▶ [TASK BRIEF]:
Search the entries for the word "padding". Copy each line in which it is found.

[RECORDS TO USE — start]

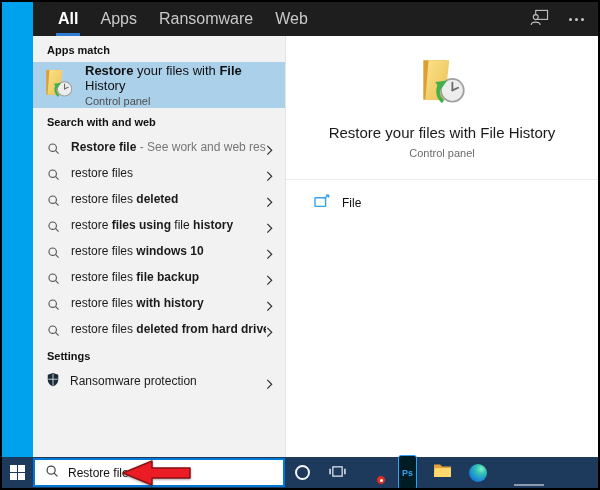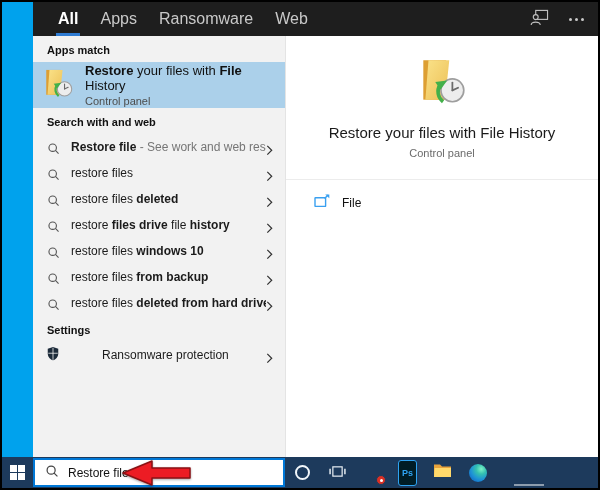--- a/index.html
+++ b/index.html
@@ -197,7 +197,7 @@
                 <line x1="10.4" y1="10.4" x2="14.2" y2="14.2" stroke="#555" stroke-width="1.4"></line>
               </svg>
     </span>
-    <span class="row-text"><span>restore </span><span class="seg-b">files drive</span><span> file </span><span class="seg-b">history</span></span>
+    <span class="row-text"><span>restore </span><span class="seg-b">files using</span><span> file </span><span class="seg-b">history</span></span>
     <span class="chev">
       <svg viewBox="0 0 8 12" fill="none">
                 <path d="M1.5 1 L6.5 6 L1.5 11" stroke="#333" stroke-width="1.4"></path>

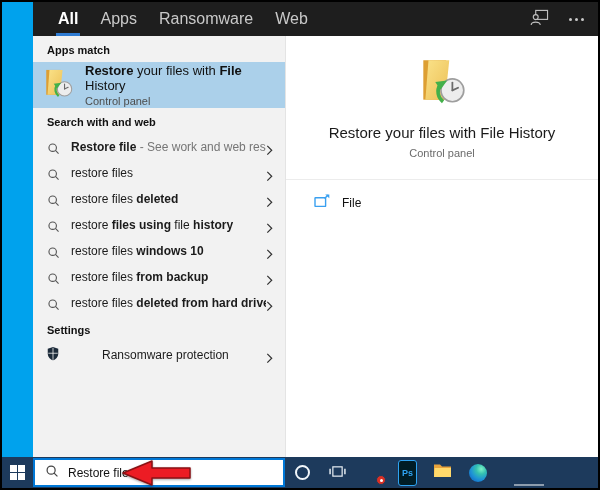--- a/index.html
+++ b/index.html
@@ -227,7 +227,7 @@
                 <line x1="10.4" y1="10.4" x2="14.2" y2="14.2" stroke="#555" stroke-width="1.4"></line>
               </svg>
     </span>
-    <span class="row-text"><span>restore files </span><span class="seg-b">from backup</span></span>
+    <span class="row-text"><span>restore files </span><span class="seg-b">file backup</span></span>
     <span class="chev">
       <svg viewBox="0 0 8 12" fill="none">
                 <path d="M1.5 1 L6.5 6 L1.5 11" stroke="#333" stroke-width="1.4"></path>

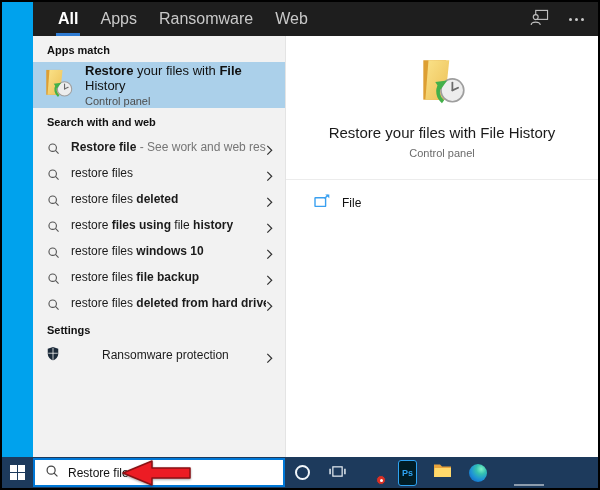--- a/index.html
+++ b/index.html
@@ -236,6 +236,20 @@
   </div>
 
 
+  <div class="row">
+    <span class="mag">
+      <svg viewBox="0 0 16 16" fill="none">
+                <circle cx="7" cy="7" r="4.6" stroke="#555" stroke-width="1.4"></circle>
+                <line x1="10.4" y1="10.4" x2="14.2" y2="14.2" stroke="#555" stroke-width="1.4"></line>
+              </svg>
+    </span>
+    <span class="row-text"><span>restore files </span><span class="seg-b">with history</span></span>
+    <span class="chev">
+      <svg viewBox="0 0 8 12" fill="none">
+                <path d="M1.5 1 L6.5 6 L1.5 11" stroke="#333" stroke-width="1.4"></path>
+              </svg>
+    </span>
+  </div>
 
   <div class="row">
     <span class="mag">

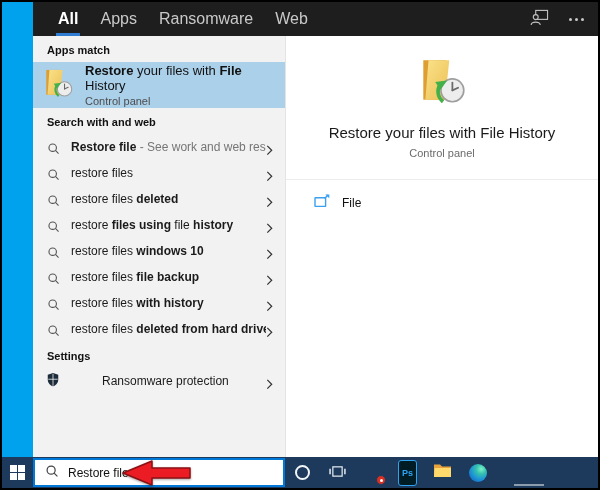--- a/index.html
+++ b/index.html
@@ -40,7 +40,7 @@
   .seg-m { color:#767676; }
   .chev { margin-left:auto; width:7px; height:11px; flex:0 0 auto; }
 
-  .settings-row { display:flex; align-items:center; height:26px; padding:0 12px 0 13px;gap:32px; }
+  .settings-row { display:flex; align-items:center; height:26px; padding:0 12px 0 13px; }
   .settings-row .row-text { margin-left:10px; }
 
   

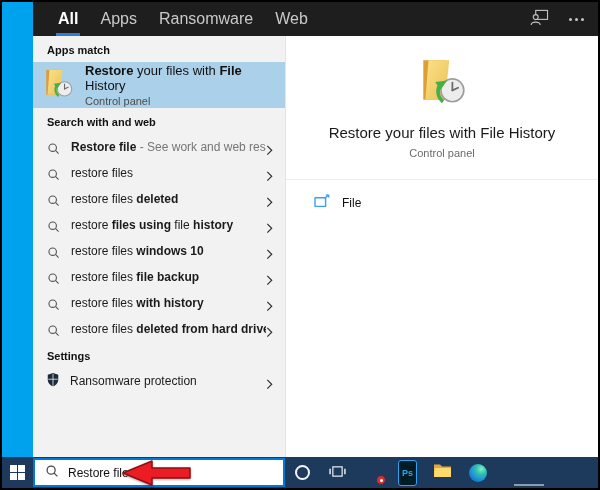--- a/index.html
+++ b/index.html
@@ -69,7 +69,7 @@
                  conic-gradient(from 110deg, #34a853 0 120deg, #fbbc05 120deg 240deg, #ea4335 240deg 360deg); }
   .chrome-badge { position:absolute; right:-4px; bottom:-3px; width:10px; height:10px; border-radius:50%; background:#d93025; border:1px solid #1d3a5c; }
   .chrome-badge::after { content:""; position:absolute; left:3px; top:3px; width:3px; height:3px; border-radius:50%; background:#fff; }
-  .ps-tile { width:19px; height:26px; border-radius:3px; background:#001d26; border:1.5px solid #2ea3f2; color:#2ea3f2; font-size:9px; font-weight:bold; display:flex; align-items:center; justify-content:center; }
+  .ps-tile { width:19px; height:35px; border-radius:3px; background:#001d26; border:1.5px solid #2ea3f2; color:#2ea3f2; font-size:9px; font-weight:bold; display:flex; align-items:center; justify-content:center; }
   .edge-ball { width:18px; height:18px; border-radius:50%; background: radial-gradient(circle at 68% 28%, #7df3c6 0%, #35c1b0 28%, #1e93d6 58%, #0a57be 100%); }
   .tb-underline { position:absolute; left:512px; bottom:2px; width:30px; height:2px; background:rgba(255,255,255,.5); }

[RECORDS TO USE — finish]

▶ [ANSWER TO THIS PROBLEM]:
-  .settings-row { display:flex; align-items:center; height:26px; padding:0 12px 0 13px;gap:32px; }
+  .settings-row { display:flex; align-items:center; height:26px; padding:0 12px 0 13px; }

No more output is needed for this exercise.